Strengths & Weaknesses
- Freehold tenure — rare among comparable D15 mid-scale developments
- Marine Parade MRT (TEL) just 140 metres away — genuine 2-min walk
- Generous unit sizes (1,292+ sqft) vs shoebox-heavy new launches
- Prime Joo Chiat lifestyle — F&B, cafes, Peranakan heritage on doorstep
- Strong school catchment including Tao Nan, CHIJ Katong, CIS Tanjong Katong
- Boutique scale (94 units) — low congestion on pool and gym
- Meaningful PSF discount vs new-launch freehold neighbours
- Partial sea views from high-floor rear stacks
- ECP access 2 min drive — CBD reachable in ~12 min off-peak
- Conservation-zoned surroundings protect long-term view profile
- Minimal facilities — no tennis, no function hall, no kids water play
- Low transaction volume (11 sales/yr) — exit liquidity constrained
- Gross yield only 2.22% — weak for pure investment play
- Joo Chiat Road noise affects front-facing units during evenings
- Historical management responsiveness concerns flagged by residents
- Interior finishings dated on un-renovated resale units
- No 1-bedroom or 2-bedroom product — limited buyer pool
- No smart-home or EV charging infrastructure (2012-era spec)
Verdict
Parc Seabreeze is a narrow-use-case development that does its narrow use case very well. The profile of a buyer who should seriously shortlist it is specific: a family or couple with a budget in the S$3–4 million range who wants freehold tenure, genuine space (1,200+ sqft), the cultural texture of Joo Chiat, and now — post-TEL — true MRT walkability. For that profile, there are very few competing developments that tick all five boxes simultaneously.

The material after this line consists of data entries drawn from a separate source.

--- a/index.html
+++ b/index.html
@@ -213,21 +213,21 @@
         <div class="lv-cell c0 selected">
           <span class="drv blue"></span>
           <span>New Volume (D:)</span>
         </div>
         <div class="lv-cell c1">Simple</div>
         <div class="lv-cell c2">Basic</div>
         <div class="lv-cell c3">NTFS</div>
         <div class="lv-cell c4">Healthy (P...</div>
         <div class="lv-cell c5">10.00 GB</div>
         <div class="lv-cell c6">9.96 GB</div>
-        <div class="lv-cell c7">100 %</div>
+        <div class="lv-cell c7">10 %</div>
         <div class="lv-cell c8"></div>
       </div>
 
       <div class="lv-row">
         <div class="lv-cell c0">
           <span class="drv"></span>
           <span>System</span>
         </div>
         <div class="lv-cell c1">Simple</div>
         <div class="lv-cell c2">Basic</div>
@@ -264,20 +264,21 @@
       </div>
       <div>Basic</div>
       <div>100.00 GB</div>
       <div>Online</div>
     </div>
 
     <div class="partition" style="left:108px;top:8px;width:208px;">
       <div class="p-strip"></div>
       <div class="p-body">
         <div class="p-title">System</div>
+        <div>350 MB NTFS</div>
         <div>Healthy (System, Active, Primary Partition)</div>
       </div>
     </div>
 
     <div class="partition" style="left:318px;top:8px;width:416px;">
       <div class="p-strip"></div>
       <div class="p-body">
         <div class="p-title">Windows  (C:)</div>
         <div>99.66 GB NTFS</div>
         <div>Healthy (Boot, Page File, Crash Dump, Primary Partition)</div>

The case against is mirror-image clear. Buyers who prioritise extensive facilities, a large resident community, or the security of a well-known mega-project brand will find it under-resourced. Investors chasing high gross yields will be discouraged by the 2.2% figure — entry prices are too elevated for rental math to clear 3%, and the typical tenant profile (expat families, senior professionals) pays in absolute-dollar terms rather than PSF-premium terms. Short-term flippers should look elsewhere: the small transaction pool (11 sales over 12 months) means exit liquidity is genuinely constrained.

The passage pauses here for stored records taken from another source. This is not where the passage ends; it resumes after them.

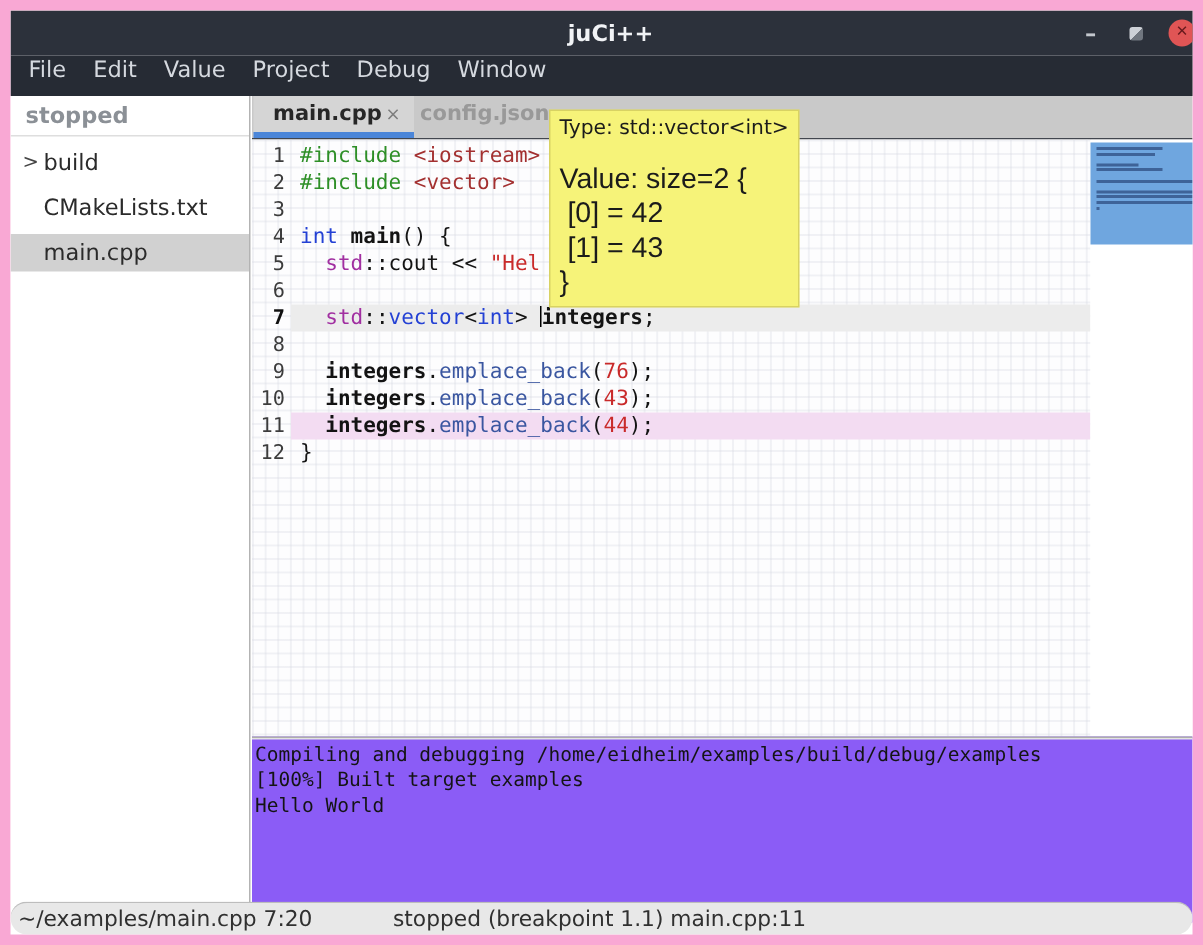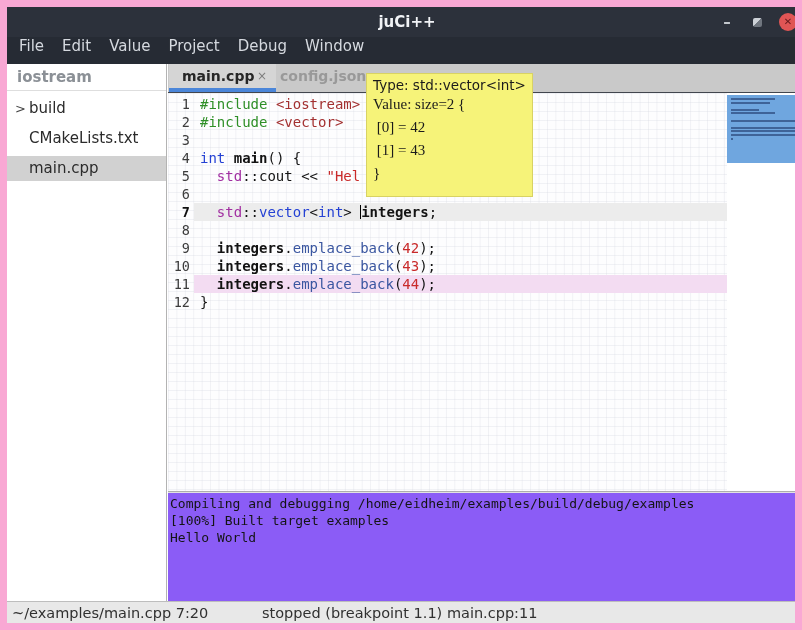--- a/index.html
+++ b/index.html
@@ -79,29 +79,29 @@
 
   
   .console{position:absolute;left:161px;top:484px;right:0;height:124px;background:#8b5cf6;
     border-top:1px solid #adadad;box-shadow:inset 0 1px 0 #e2e2e2;
     font-family:"DejaVu Sans Mono","Liberation Mono",monospace;font-size:13px;color:#141414;
     padding:3px 0 0 2px;}
   .console-line{height:17px;line-height:17px;white-space:pre;}
 
   
   .statusbar{position:absolute;left:0;right:0;bottom:0;height:22px;background:#e8e8e8;
-    border-top:1px solid #bdbdbd;font-size:14.5px;color:#303030;}
+    border-top:1px solid #bdbdbd;font-size:14.5px;color:#303030;border-radius:11px;}
   .status-left{position:absolute;left:5px;top:1px;line-height:20px;}
   .status-center{position:absolute;left:255px;top:1px;line-height:20px;}
 
   
   .tooltip{position:absolute;left:359px;top:66px;min-width:146px;min-height:124px;z-index:30;
     background:var(--tooltip-bg);border:1px solid rgba(160,150,60,.35);
     padding:3px 6px 4px 6px;font-size:13.5px;color:#1b1b1b;white-space:nowrap;}
-  .tooltip pre{margin-top:0;font-family:Liberation Serif, serif;font-size:15px;line-height:23px;white-space:pre;}
+  .tooltip pre{margin-top:15px;font-family:Liberation Sans, sans-serif;font-size:19px;line-height:23px;white-space:pre;}
 </style>
 </head>
 <body>
 
 <div class="window">
 
   <div class="titlebar">
     <div class="title">juCi++</div>
     <div class="winctl ctl-min">
       <span>–</span>
@@ -117,21 +117,21 @@
   <div class="menubar">
     <span class="menu-item">File</span>
     <span class="menu-item">Edit</span>
     <span class="menu-item">Value</span>
     <span class="menu-item">Project</span>
     <span class="menu-item">Debug</span>
     <span class="menu-item">Window</span>
   </div>
 
   <div class="sidebar">
-    <div class="sb-header">iostream</div>
+    <div class="sb-header">stopped</div>
     <div class="sb-item">
       <span class="sb-chevron">&gt;</span>
       <span>build</span>
     </div>
     <div class="sb-item">
       <span>CMakeLists.txt</span>
     </div>
     <div class="sb-item selected">
       <span>main.cpp</span>
     </div>
@@ -174,21 +174,21 @@
       <div class="crow">
         <span class="gnum cur">7</span>
         <span class="codepart hl-current"><span>  </span><span class="tk-ns">std</span><span>::</span><span class="tk-type">vector</span><span>&lt;</span><span class="tk-kw">int</span><span>&gt; </span><span class="tk-caret"></span><span class="tk-var">integers</span><span>;</span></span>
       </div>
       <div class="crow">
         <span class="gnum">8</span>
         <span class="codepart"></span>
       </div>
       <div class="crow">
         <span class="gnum">9</span>
-        <span class="codepart"><span>  </span><span class="tk-var">integers</span><span>.</span><span class="tk-mem">emplace_back</span><span>(</span><span class="tk-num">42</span><span>);</span></span>
+        <span class="codepart"><span>  </span><span class="tk-var">integers</span><span>.</span><span class="tk-mem">emplace_back</span><span>(</span><span class="tk-num">76</span><span>);</span></span>
       </div>
       <div class="crow">
         <span class="gnum">10</span>
         <span class="codepart"><span>  </span><span class="tk-var">integers</span><span>.</span><span class="tk-mem">emplace_back</span><span>(</span><span class="tk-num">43</span><span>);</span></span>
       </div>
       <div class="crow">
         <span class="gnum">11</span>
         <span class="codepart hl-breakpoint"><span>  </span><span class="tk-var">integers</span><span>.</span><span class="tk-mem">emplace_back</span><span>(</span><span class="tk-num">44</span><span>);</span></span>
       </div>
       <div class="crow">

At current pricing around S$2,310 psf, buyers are paying a premium for freehold in a maturing TEL-served enclave. Whether that is good value depends heavily on the comparison set. Versus new-launch 99-year Emerald of Katong at S$2,640 psf, Parc Seabreeze offers meaningful savings and perpetual tenure. Versus older freehold walk-ups in Joo Chiat at S$1,800 psf, it asks a significant facilities premium. The honest answer is that Parc Seabreeze is fairly priced for what it is: a mid-quality freehold boutique in a top-tier lifestyle location — not a bargain, not overpriced.